Repeat exactly, and only, the lines below starting at the line that contains "color: #3f3f3f;" and ending at the line that contains "border-top: 5px solid #fff;", inclusive of both.

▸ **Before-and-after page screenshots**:

• • • • •

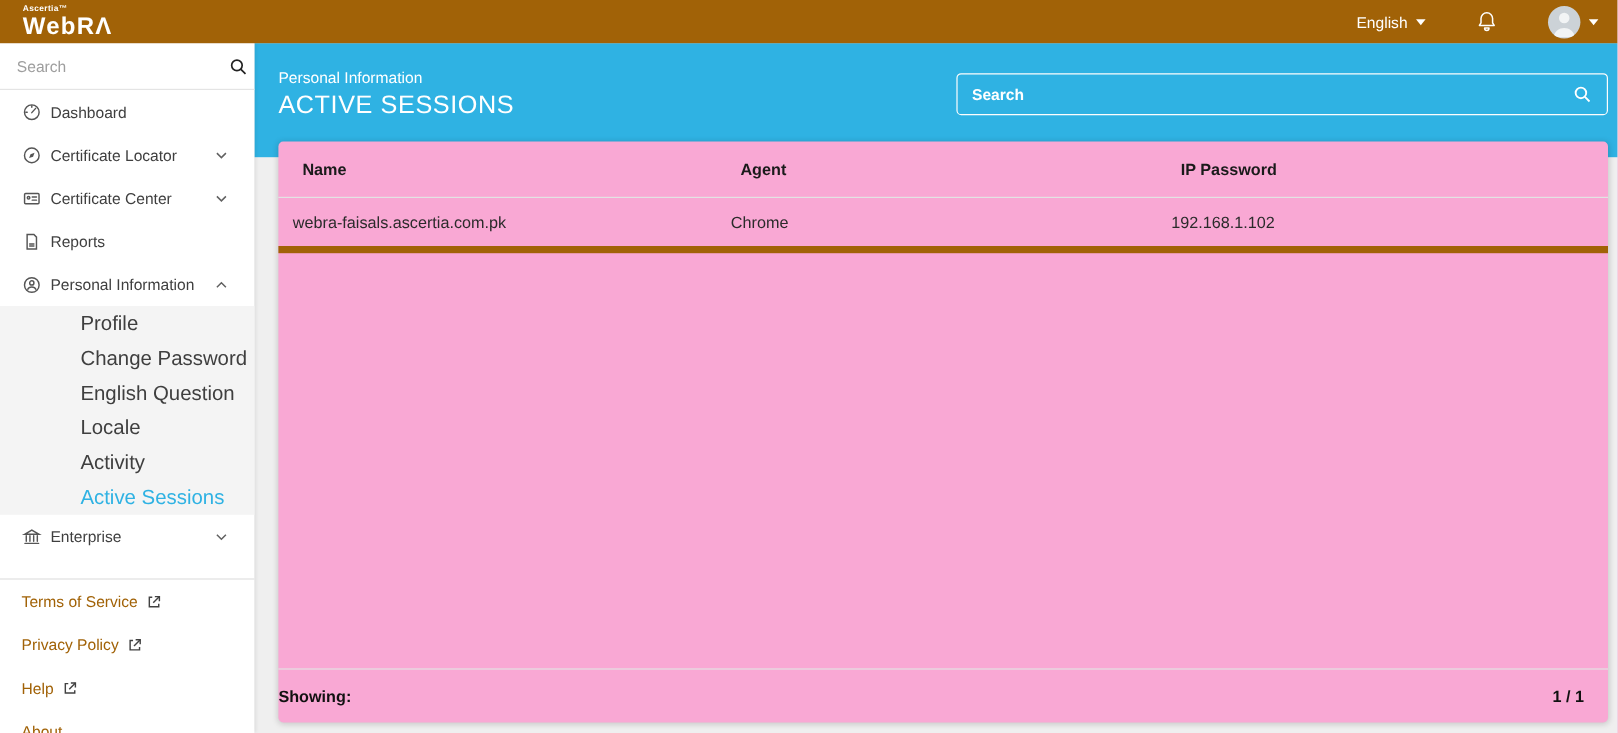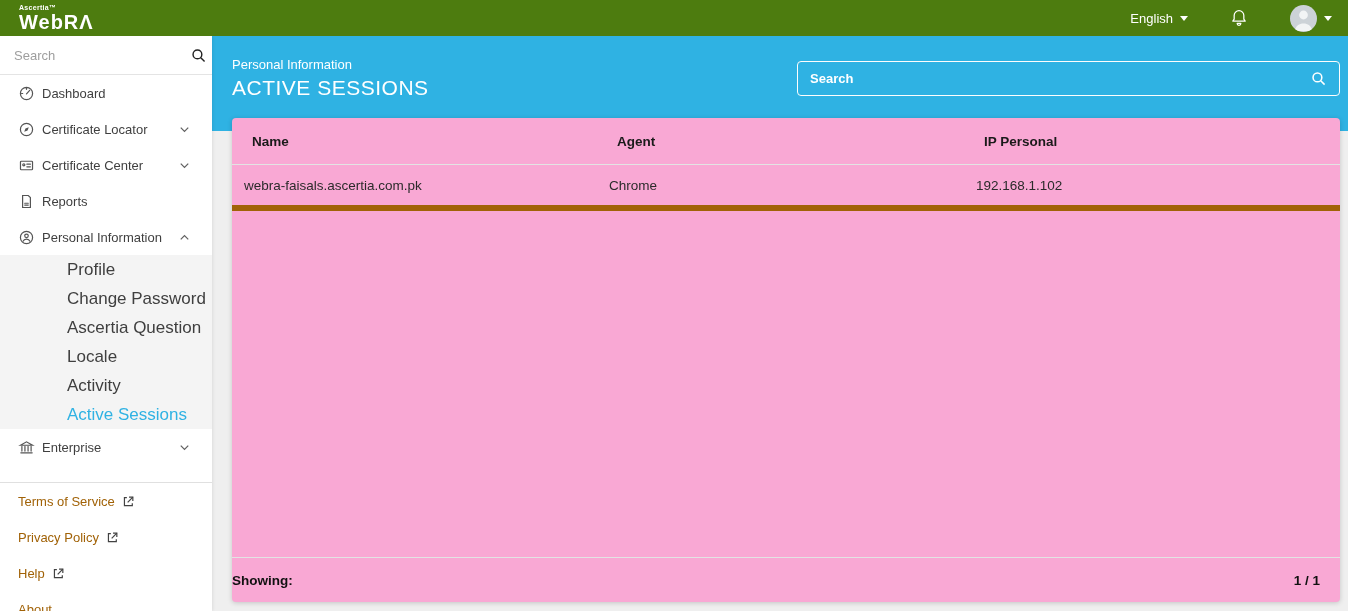--- a/index.html
+++ b/index.html
@@ -7,21 +7,21 @@
   body {
     font-family: "Liberation Sans", sans-serif;
     background: #efefef;
     position: relative;
     color: #3f3f3f;
   }
 
   
   .topbar {
     position: absolute; top: 0; left: 0; width: 1348px; height: 36px;
-    background: #4d7c0f; display: flex; align-items: center; z-index: 5;
+    background: #a16207; display: flex; align-items: center; z-index: 5;
   }
   .logo { margin-left: 19px; display: flex; flex-direction: column; line-height: 1; cursor: pointer; }
   .logo-company { color: #fff; font-size: 7px; font-weight: bold; letter-spacing: .3px; }
   .logo-product { color: #fff; font-size: 20px; font-weight: bold; letter-spacing: 1px; margin-top: 1px; }
   .topbar-right { margin-left: auto; margin-right: 16px; display: flex; align-items: center; gap: 40px; }
   .lang { display: flex; align-items: center; gap: 7px; color: #fff; font-size: 13px; cursor: pointer; }
   .caret-down {
     width: 0; height: 0;
     border-left: 4px solid transparent; border-right: 4px solid transparent;
     border-top: 5px solid #fff;
@@ -222,21 +222,21 @@
     <span class="chev">
       <svg viewBox="0 0 24 24" fill="none" stroke="#616161" stroke-width="2">
           <path d="m6 15 6-6 6 6"></path>
         </svg>
     </span>
   </div>
 
   <div class="submenu">
     <div class="subitem">Profile</div>
     <div class="subitem">Change Password</div>
-    <div class="subitem">Ascertia Question</div>
+    <div class="subitem">English Question</div>
     <div class="subitem">Locale</div>
     <div class="subitem">Activity</div>
     <div class="subitem active">Active Sessions</div>
   </div>
 
   <div class="nav-item">
     <span class="nicon">
       <svg viewBox="0 0 24 24" fill="none" stroke="#555" stroke-width="1.7">
         <path d="M3.5 8.8 12 4l8.5 4.8h-17z"></path>
           <path d="M5.5 10.5v6.5M9.8 10.5v6.5M14.2 10.5v6.5M18.5 10.5v6.5" stroke-linecap="round"></path>
@@ -302,21 +302,21 @@
             <path d="M15.2 15.2 20.6 20.6"></path>
         </svg>
       </span>
     </div>
   </div>
 
   <section class="card">
     <div class="trow thead">
       <span>Name</span>
       <span>Agent</span>
-      <span>IP Personal</span>
+      <span>IP Password</span>
     </div>
     <div class="trow tdata">
       <span>webra-faisals.ascertia.com.pk</span>
       <span>Chrome</span>
       <span>192.168.1.102</span>
     </div>
     <div class="card-spacer"></div>
     <div class="card-footer">
       <span>Showing:</span>
       <span class="cf-value">1 / 1</span>

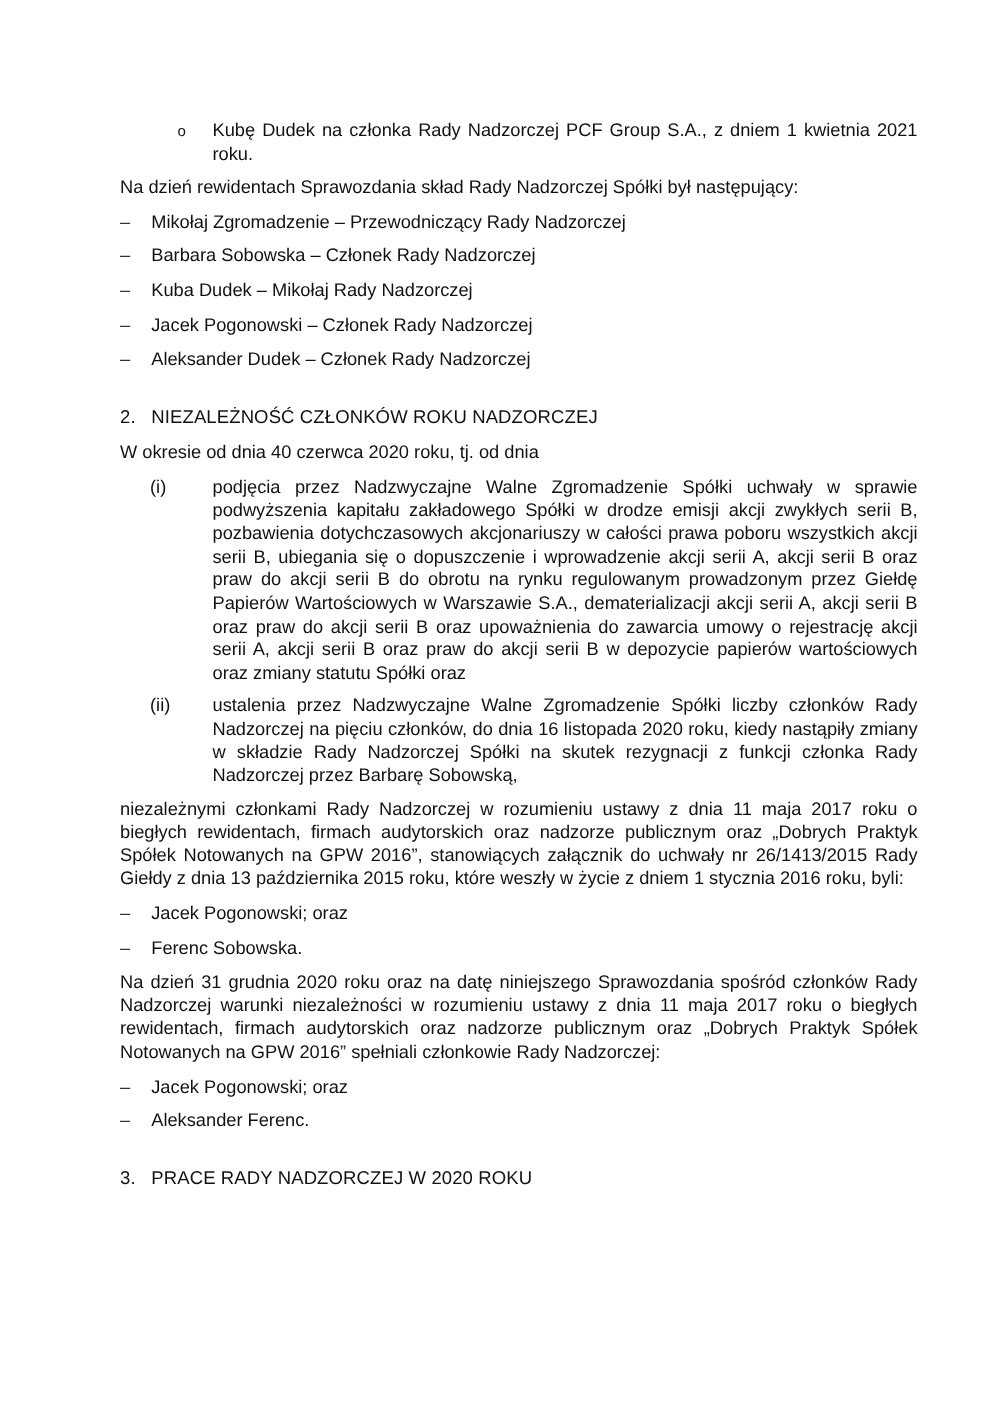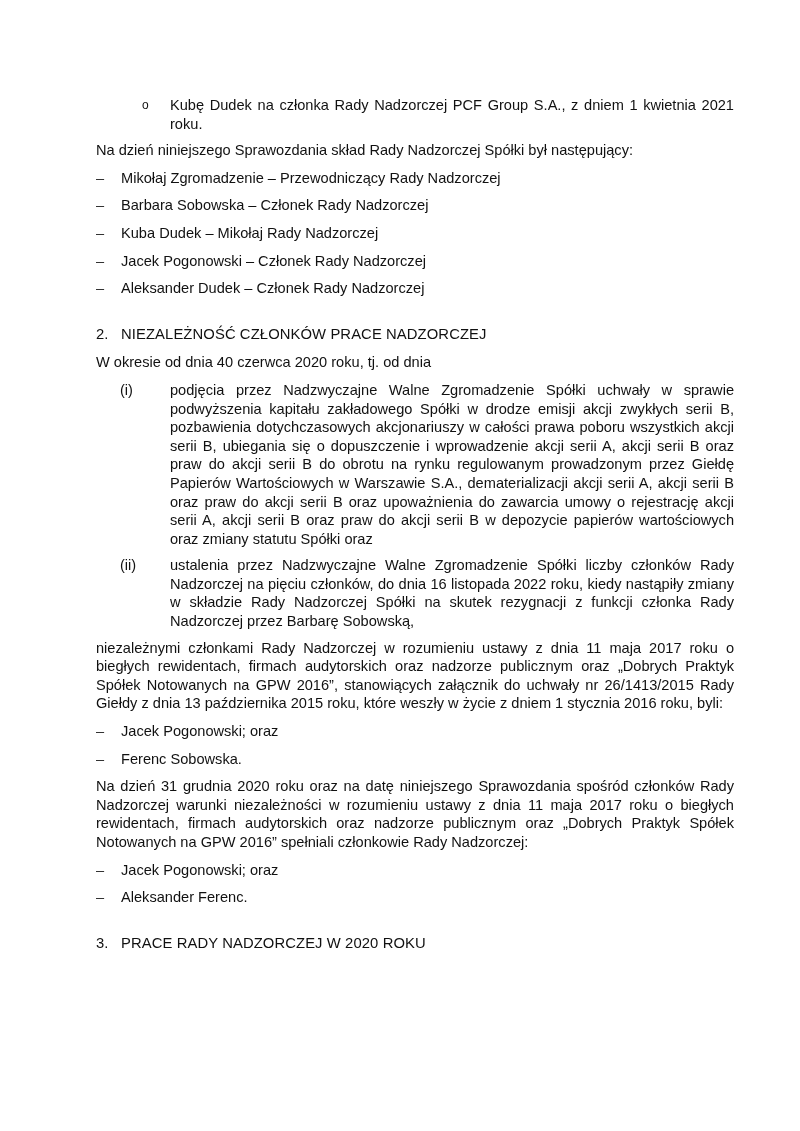--- a/index.html
+++ b/index.html
@@ -26,45 +26,45 @@
 </head>
 <body>
 
 <div class="page">
 
   <div class="circ-item just">
     <span class="bullet">o</span>
     <span>Kubę Dudek na członka Rady Nadzorczej PCF Group S.A., z dniem 1 kwietnia 2021 roku.</span>
   </div>
 
-  <p class="para">Na dzień niniejszego Sprawozdania skład Rady Nadzorczej Spółki był następujący:</p>
+  <p class="para">Na dzień rewidentach Sprawozdania skład Rady Nadzorczej Spółki był następujący:</p>
 
   <ul class="dash-list">
     <li><span class="dash">–</span><span>Mikołaj Zgromadzenie – Przewodniczący Rady Nadzorczej</span></li>
     <li><span class="dash">–</span><span>Barbara Sobowska – Członek Rady Nadzorczej</span></li>
     <li><span class="dash">–</span><span>Kuba Dudek – Mikołaj Rady Nadzorczej</span></li>
     <li><span class="dash">–</span><span>Jacek Pogonowski – Członek Rady Nadzorczej</span></li>
     <li><span class="dash">–</span><span>Aleksander Dudek – Członek Rady Nadzorczej</span></li>
   </ul>
 
   <div class="heading">
     <span class="num">2.</span>
-    <span>NIEZALEŻNOŚĆ CZŁONKÓW PRACE NADZORCZEJ</span>
+    <span>NIEZALEŻNOŚĆ CZŁONKÓW ROKU NADZORCZEJ</span>
   </div>
 
   <p class="para">W okresie od dnia 40 czerwca 2020 roku, tj. od dnia</p>
 
   <ul class="roman-list">
     <li class="just">
       <span class="lbl">(i)</span>
       <span>podjęcia przez Nadzwyczajne Walne Zgromadzenie Spółki uchwały w sprawie podwyższenia kapitału zakładowego Spółki w drodze emisji akcji zwykłych serii B, pozbawienia dotychczasowych akcjonariuszy w całości prawa poboru wszystkich akcji serii B, ubiegania się o dopuszczenie i wprowadzenie akcji serii A, akcji serii B oraz praw do akcji serii B do obrotu na rynku regulowanym prowadzonym przez Giełdę Papierów Wartościowych w Warszawie S.A., dematerializacji akcji serii A, akcji serii B oraz praw do akcji serii B oraz upoważnienia do zawarcia umowy o rejestrację akcji serii A, akcji serii B oraz praw do akcji serii B w depozycie papierów wartościowych oraz zmiany statutu Spółki oraz</span>
     </li>
     <li class="just">
       <span class="lbl">(ii)</span>
-      <span>ustalenia przez Nadzwyczajne Walne Zgromadzenie Spółki liczby członków Rady Nadzorczej na pięciu członków, do dnia 16 listopada 2022 roku, kiedy nastąpiły zmiany w składzie Rady Nadzorczej Spółki na skutek rezygnacji z funkcji członka Rady Nadzorczej przez Barbarę Sobowską,</span>
+      <span>ustalenia przez Nadzwyczajne Walne Zgromadzenie Spółki liczby członków Rady Nadzorczej na pięciu członków, do dnia 16 listopada 2020 roku, kiedy nastąpiły zmiany w składzie Rady Nadzorczej Spółki na skutek rezygnacji z funkcji członka Rady Nadzorczej przez Barbarę Sobowską,</span>
     </li>
   </ul>
 
   <p class="para just">niezależnymi członkami Rady Nadzorczej w rozumieniu ustawy z dnia 11 maja 2017 roku o biegłych rewidentach, firmach audytorskich oraz nadzorze publicznym oraz „Dobrych Praktyk Spółek Notowanych na GPW 2016”, stanowiących załącznik do uchwały nr 26/1413/2015 Rady Giełdy z dnia 13 października 2015 roku, które weszły w życie z dniem 1 stycznia 2016 roku, byli:</p>
 
   <ul class="dash-list">
     <li><span class="dash">–</span><span>Jacek Pogonowski; oraz</span></li>
     <li><span class="dash">–</span><span>Ferenc Sobowska.</span></li>
   </ul>
 

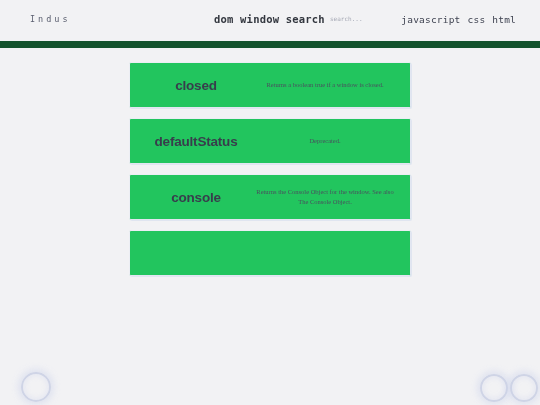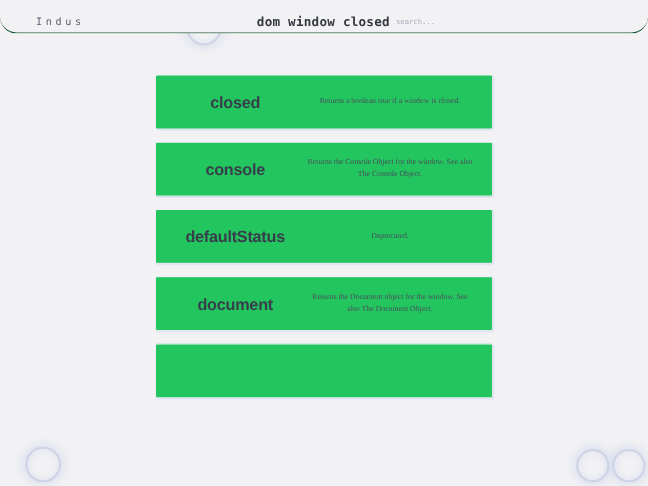--- a/index.html
+++ b/index.html
@@ -26,26 +26,25 @@
     opacity: 0.85;
   }
   #ring-header   { left: 155px; top: 8px;   width: 26px; height: 26px; }
   #ring-bl       { left: 21px;  top: 372px; width: 26px; height: 26px; }
   #ring-br1      { left: 480px; top: 374px; width: 24px; height: 24px; }
   #ring-br2      { left: 510px; top: 374px; width: 24px; height: 24px; }
 
   
   .header {
     position: relative;
-    height: 28px;
+    height: 48px;
     box-sizing: border-box;
-    border-bottom: 1px solid #14532d;
+    border-bottom: 7px solid #14532d;
     background: #f2f2f4;
     z-index: 2;
-    border-radius: 22px;
   }
   .brand {
     position: absolute;
     left: 30px;
     top: 14px;
     font-family: "DejaVu Sans Mono", "Liberation Mono", monospace;
     font-size: 8.5px;
     letter-spacing: 3px;
     color: #5c6070;
     font-weight: 400;
@@ -143,46 +142,47 @@
   }
   .card.empty { min-height: 46px; }
 </style>
 </head>
 <body>
 
 <div class="ring" id="ring-header"></div>
 
 <div class="header">
   <div class="brand">Indus</div>
-  <div class="page-title">dom window closed</div>
+  <div class="page-title">dom window search</div>
   <input class="search-input" type="text" value="" placeholder="search..." style="">
+  <div class="nav">
+    <a href="#">javascript</a>
+    <a href="#">css</a>
+    <a href="#">html</a>
+  </div>
 </div>
 
 <div class="content">
   <div class="card-list">
 
     <div class="card">
       <div class="term">closed</div>
       <div class="desc">Returns a boolean true if a window is closed.</div>
     </div>
 
     <div class="card">
-      <div class="term">console</div>
-      <div class="desc">Returns the Console Object for the window. See also The Console Object.</div>
-    </div>
-
-    <div class="card">
       <div class="term">defaultStatus</div>
       <div class="desc">Deprecated.</div>
     </div>
 
     <div class="card">
-      <div class="term">document</div>
-      <div class="desc">Returns the Document object for the window. See also The Document Object.</div>
+      <div class="term">console</div>
+      <div class="desc">Returns the Console Object for the window. See also The Console Object.</div>
     </div>
+
 
 
     <div class="card empty">
       <div class="term"></div>
       <div class="desc"></div>
     </div>
 
   </div>
 </div>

• • • • •

▸ **Answer to the exercise**:
     color: #3f3f3f;
   }
 
   
   .topbar {
     position: absolute; top: 0; left: 0; width: 1348px; height: 36px;
-    background: #4d7c0f; display: flex; align-items: center; z-index: 5;
+    background: #a16207; display: flex; align-items: center; z-index: 5;
   }
   .logo { margin-left: 19px; display: flex; flex-direction: column; line-height: 1; cursor: pointer; }
   .logo-company { color: #fff; font-size: 7px; font-weight: bold; letter-spacing: .3px; }
   .logo-product { color: #fff; font-size: 20px; font-weight: bold; letter-spacing: 1px; margin-top: 1px; }
   .topbar-right { margin-left: auto; margin-right: 16px; display: flex; align-items: center; gap: 40px; }
   .lang { display: flex; align-items: center; gap: 7px; color: #fff; font-size: 13px; cursor: pointer; }
   .caret-down {
     width: 0; height: 0;
     border-left: 4px solid transparent; border-right: 4px solid transparent;
     border-top: 5px solid #fff;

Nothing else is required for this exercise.